Deru Debu Dua Minggu



Tembagapura,10/10/13 - Setelah selama dua minggu Tembagapura berdebu, Kamis sore lalu akhirnya hujan deras mengguyur dataran tinggi itu. Sekitar pukul 3 sore waktu Indonesia timur, gemuruh air turun dari langit membasahi tanah.



Warga sempat terganggu dengan absennya hujan beberapa pekan lalu. Debu putih tebal yang timbul bila kendaraan bermotor lewat, menyebabkan jarak pandang jadi terbatas. Pun penyakit-penyakit yang bermunculan seperti batuk dan iritasi mata menyusul minimnya debit air di sungai kota.



Kondisi ini sempat meresahkan penduduk setempat walaupun pasokan air di rumah-rumah dan barak tidak sampai terganggu.
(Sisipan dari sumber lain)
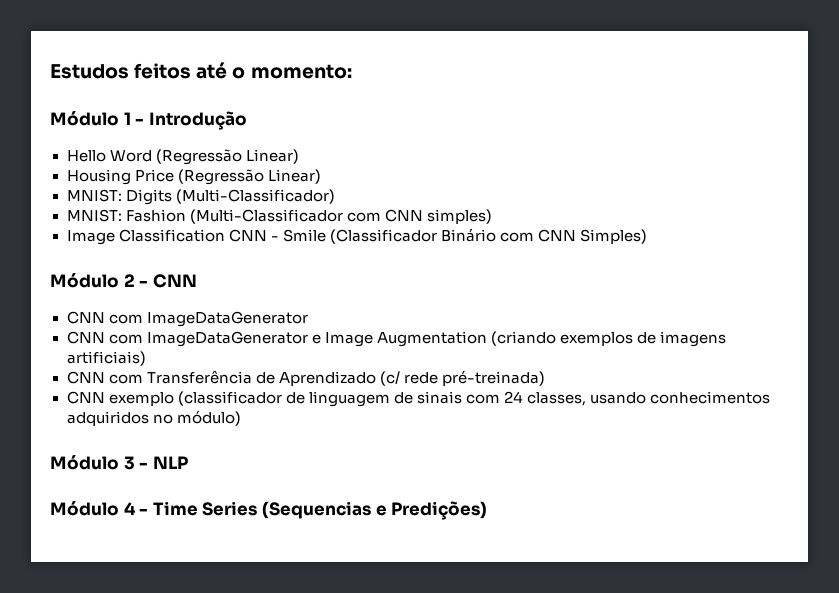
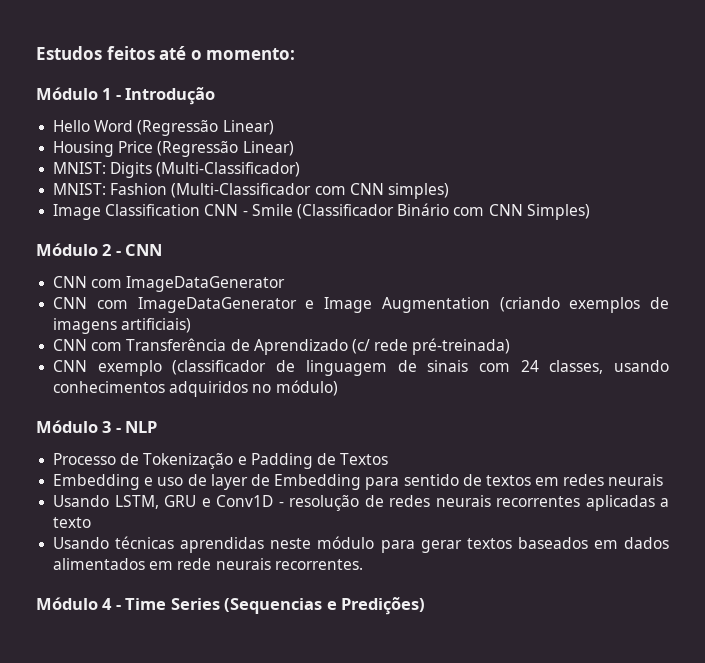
(188, 462) none -> [53,453,389,469] [53,474,664,490] [53,495,669,511] [53,517,92,528] [53,536,670,553] [53,558,363,570] // Processo de Tokenização e Padding de Textos // Embedding e uso de layer de Embedding para sentido de textos em redes neurais // Usando LSTM, GRU e Conv1D - resolução de redes neurais recorrentes aplicadas a texto // Usando técnicas aprendidas neste módulo para gerar textos baseados em dados alimentados em rede neurais recorrentes.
Deklay Nainggolan, salah satu penghuni rumah sharing Amole mengatakan pada Suara HMM bahwa dirinya sempat menampung air di botol-botol air mineral, galon dan ember-ember,"untuk jaga-jaga bila memang terjadi pembatasan penggunaan air di rumah". Guru sekolah nasional ini mengaku melakukannya sebagai antisipasi pemenuhan kebutuhan hal-hal yang sangat mendasar di kamar kecil.



Kondisi ini rupanya juga terjadi di Kuala Kencana. Minus debu, curah hujan di kawasan kerja lowland Freeport Indonesia ini pun jarang terjadi dalam kurun waktu dua minggu terakhir. Hujan baru turun deras pada Kamis dan Jumat (10 dan 11 Oktober 2013) sore hingga malam hari.



Akhirnya, debu telah berlalu dan semua berseru "Alhamdulillaaaah!" (B!)